Office of the Attorney General
Judge Affirms Sanctions on National College for Failing to Respond to Attorney General's Subpoena
Attorney General Jack Conway today announced that the Franklin Circuit Court affirmed its previous order requiring National College to pay civil penalties for its failure to comply with a subpoena issued by the Office of the Attorney General.
The court fined National College $1,000 per day from Aug. 5, 2013, to Dec. 23, 2013, and $500 per day from Jan. 31, 2014, to Feb. 11, 2014, the date when National College finally complied with the subpoena. The total fine imposed by the court is $147,000. The court also affirmed the $10,000 fine it levied on National College’s attorneys for their role in delaying the Office of the Attorney General’s investigation.
“I appreciate the court’s careful consideration on this matter,” Attorney General Conway said. “The actions of National College and its attorneys in failing to cooperate with my office on this important issue have been simply beyond the pale. Rest assured that my fight to protect consumers against the deceptive business practices of some for-profit schools will not stop.”
The court’s order follows three-and-a-half years of litigation over a civil subpoena seeking information about potential violations of Kentucky’s Consumer Protection Act. The Attorney General issued the subpoena to National College in December 2010 as part of his investigation of some for-profit colleges operating in the Commonwealth. National refused to respond to the subpoena and instead filed suit to block the Attorney General's investigation.
"National's actions to date have to make you wonder what they're trying to hide from investigators, their students, and prospective students," Attorney General Conway said.
In March 2011, the Franklin Circuit Court ruled in the Attorney General's favor, finding that the subpoena was reasonable and supported by valid concerns under the Consumer Protection Act.

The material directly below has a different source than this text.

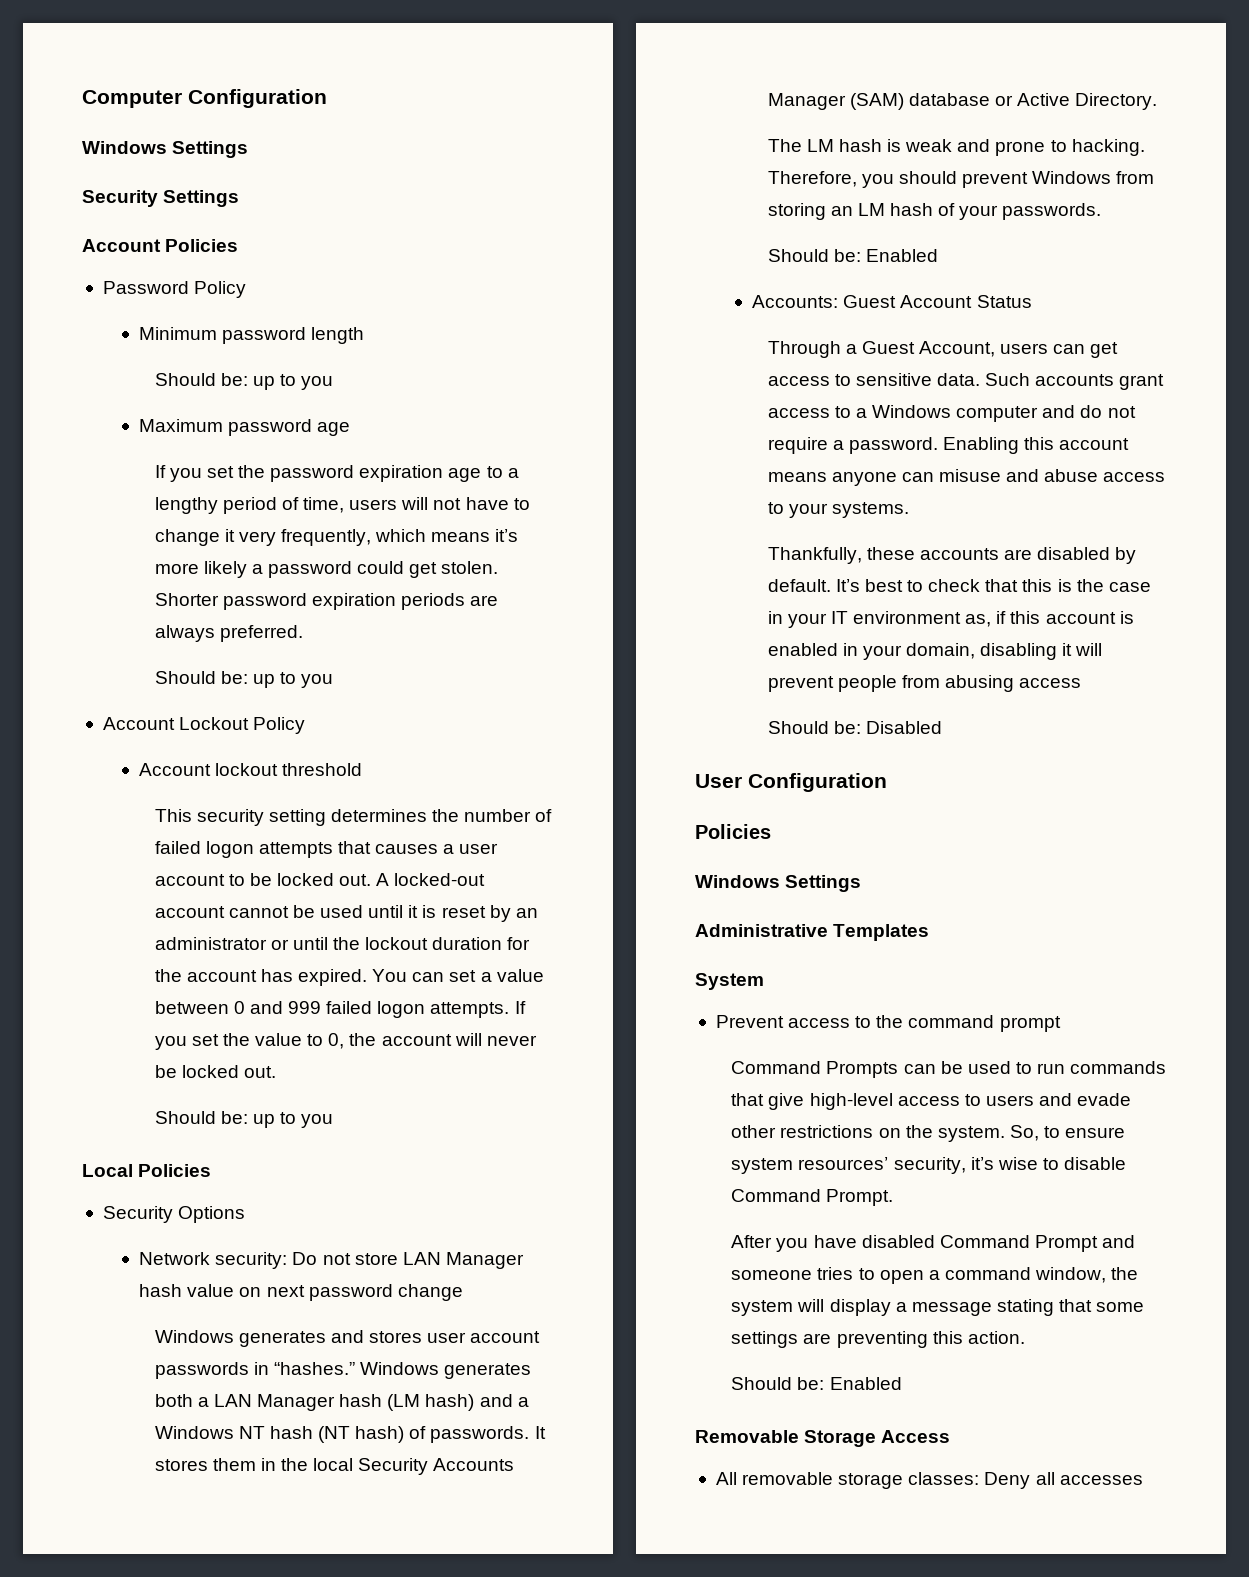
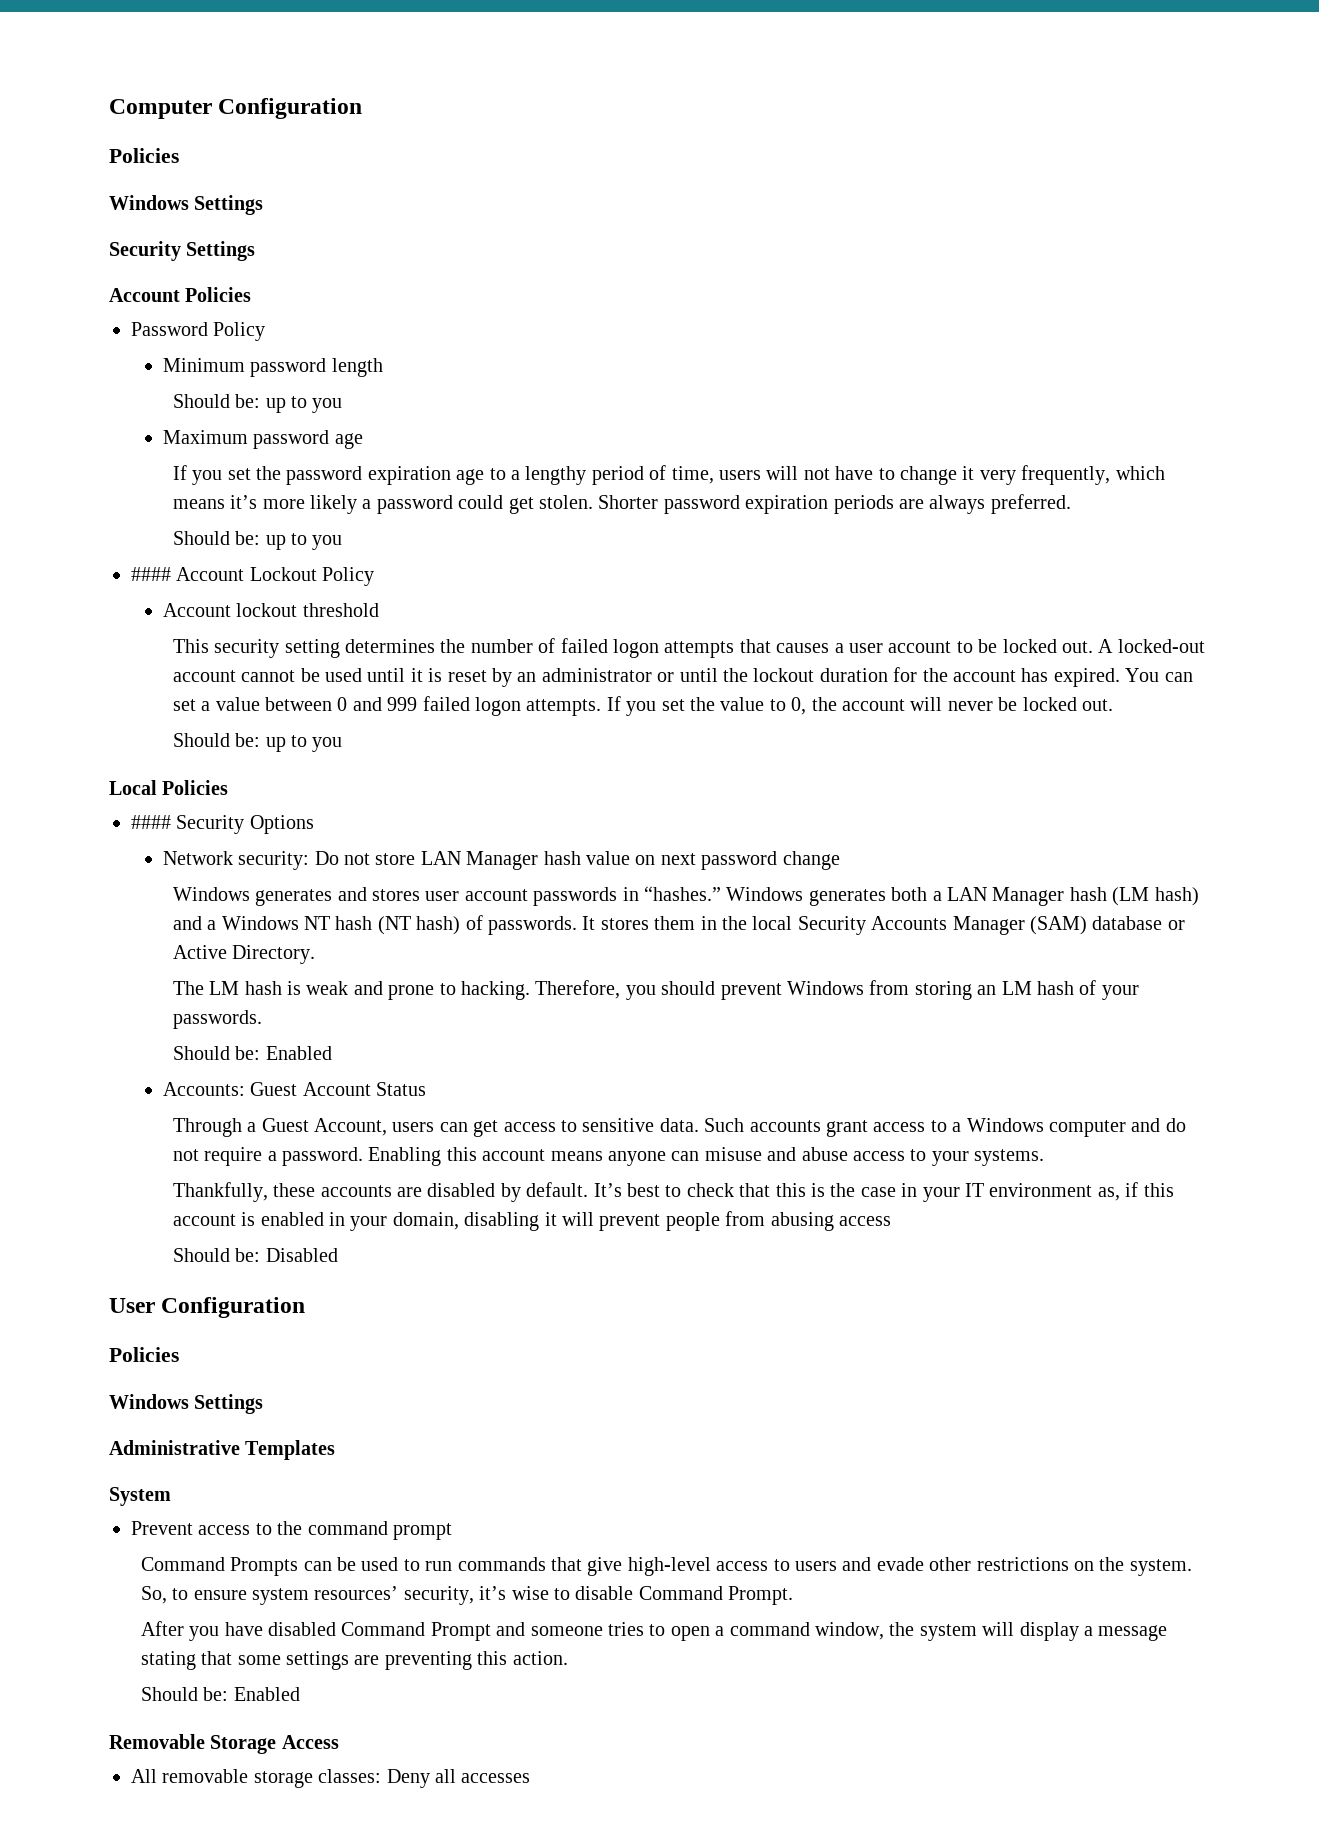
(327, 98) none -> [109,148,179,163] // Policies
(334, 681) none -> [131,567,171,581] ####
(212, 1170) none -> [131,815,171,829] ####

Additionally, the court found that the Attorney General was acting both lawfully and in the public interest. National College appealed that decision to both the Court of Appeals and the Kentucky Supreme Court, but the appeals were denied. The litigation was then remanded to Franklin Circuit Court for further consideration of the scope of the subpoena.
Following numerous motions and lengthy hearings, the court determined that National College could present no legitimate argument or basis for its challenges to the subpoena. Specifically, the court noted that “National College and its counsel … could not present any legitimate objections on its claims that the [subpoena] was invalid. At that point, it became abundantly clear that National College, through counsel, was attempting to delay a valid investigation by the Attorney General.” Further, the court added that because “there were absolutely no reasonable grounds asserted to support withholding the requested documents,” National College’s “responses to the [subpoena] were continuously deficient and counsel could not establish a credible basis for the incompleteness.”
In assessing the $10,000 penalty against National College's attorneys under the Kentucky Rules of Civil Procedure, the court sanctioned the attorneys for failure to comply with a court order on discovery issues and reaffirmed “all of its previous findings regarding the conduct of counsel, and continues to believe the conduct of counsel crossed the line between zealous advocacy and obstructionist tactics.”
In a separate action filed in September 2011, the Attorney General filed suit against National College in Fayette Circuit Court alleging that National College violated the Kentucky Consumer Protection Act by posting false job-placement rates for National College graduates on its website. That litigation is currently pending.